Every record below is to be retyped exactly, with any pictures left out.
··· Records provided
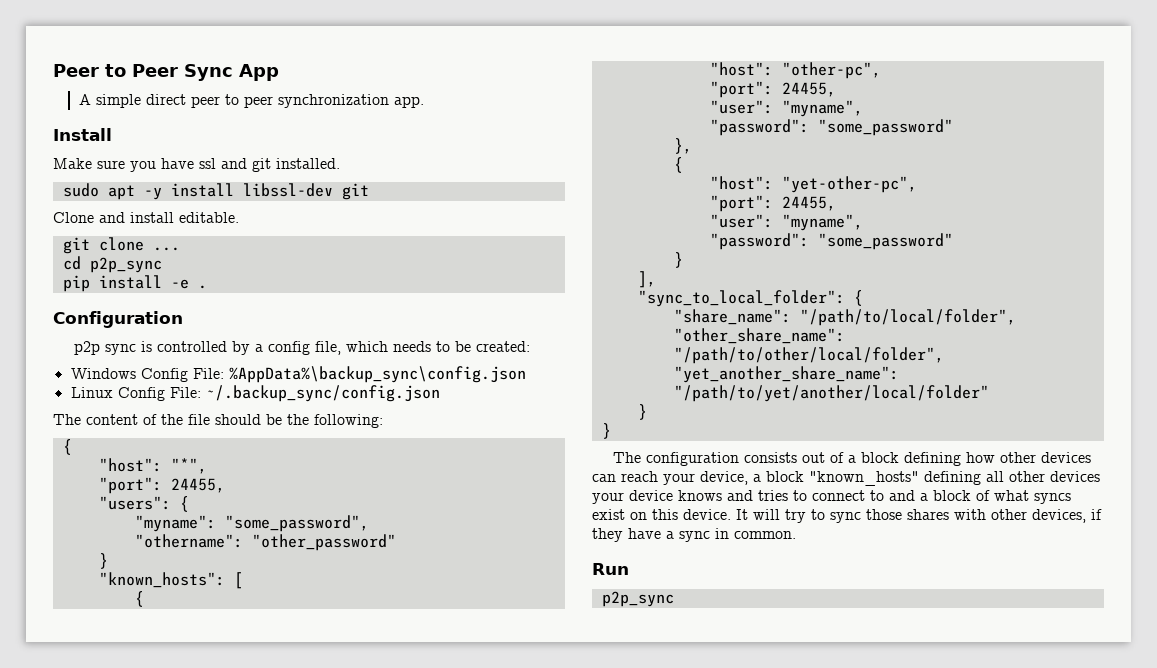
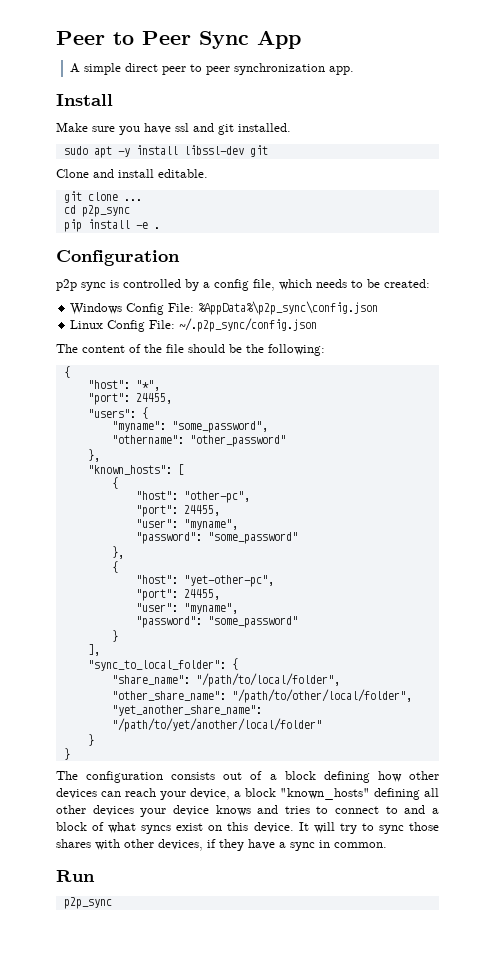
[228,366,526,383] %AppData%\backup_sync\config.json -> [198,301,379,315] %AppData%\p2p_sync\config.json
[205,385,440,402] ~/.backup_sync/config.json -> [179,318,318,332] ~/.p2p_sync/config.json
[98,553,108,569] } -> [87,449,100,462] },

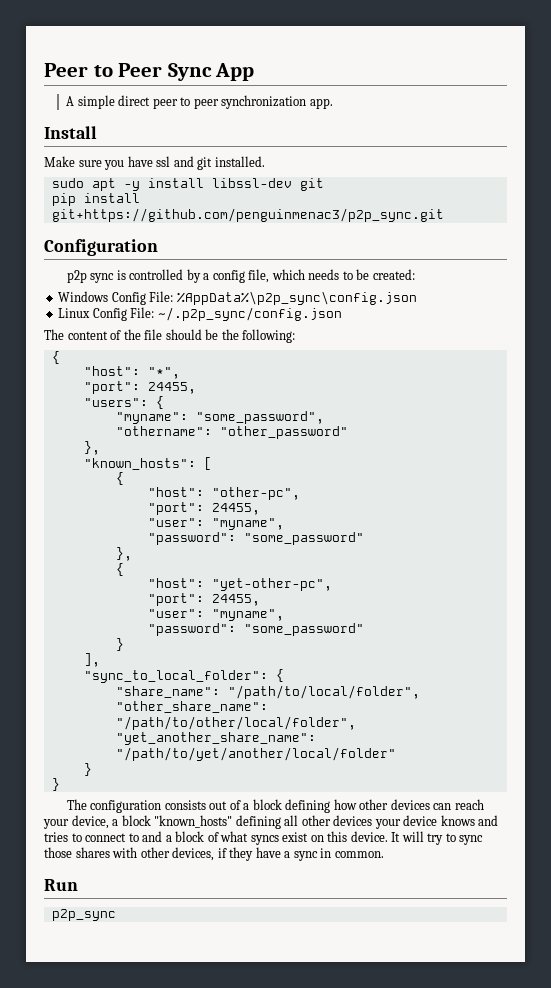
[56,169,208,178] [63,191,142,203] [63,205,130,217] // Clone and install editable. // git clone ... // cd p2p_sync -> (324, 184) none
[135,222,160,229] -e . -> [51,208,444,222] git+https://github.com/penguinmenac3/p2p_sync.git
······
Your solution:
[228,366,526,383] %AppData%\backup_sync\config.json -> [198,301,379,315] %AppData%\p2p_sync\config.json
[205,385,440,402] ~/.backup_sync/config.json -> [179,318,318,332] ~/.p2p_sync/config.json
[98,553,108,569] } -> [87,449,100,462] },

[56,169,208,178] [63,191,142,203] [63,205,130,217] // Clone and install editable. // git clone ... // cd p2p_sync -> (324, 184) none
[135,222,160,229] -e . -> [51,208,444,222] git+https://github.com/penguinmenac3/p2p_sync.git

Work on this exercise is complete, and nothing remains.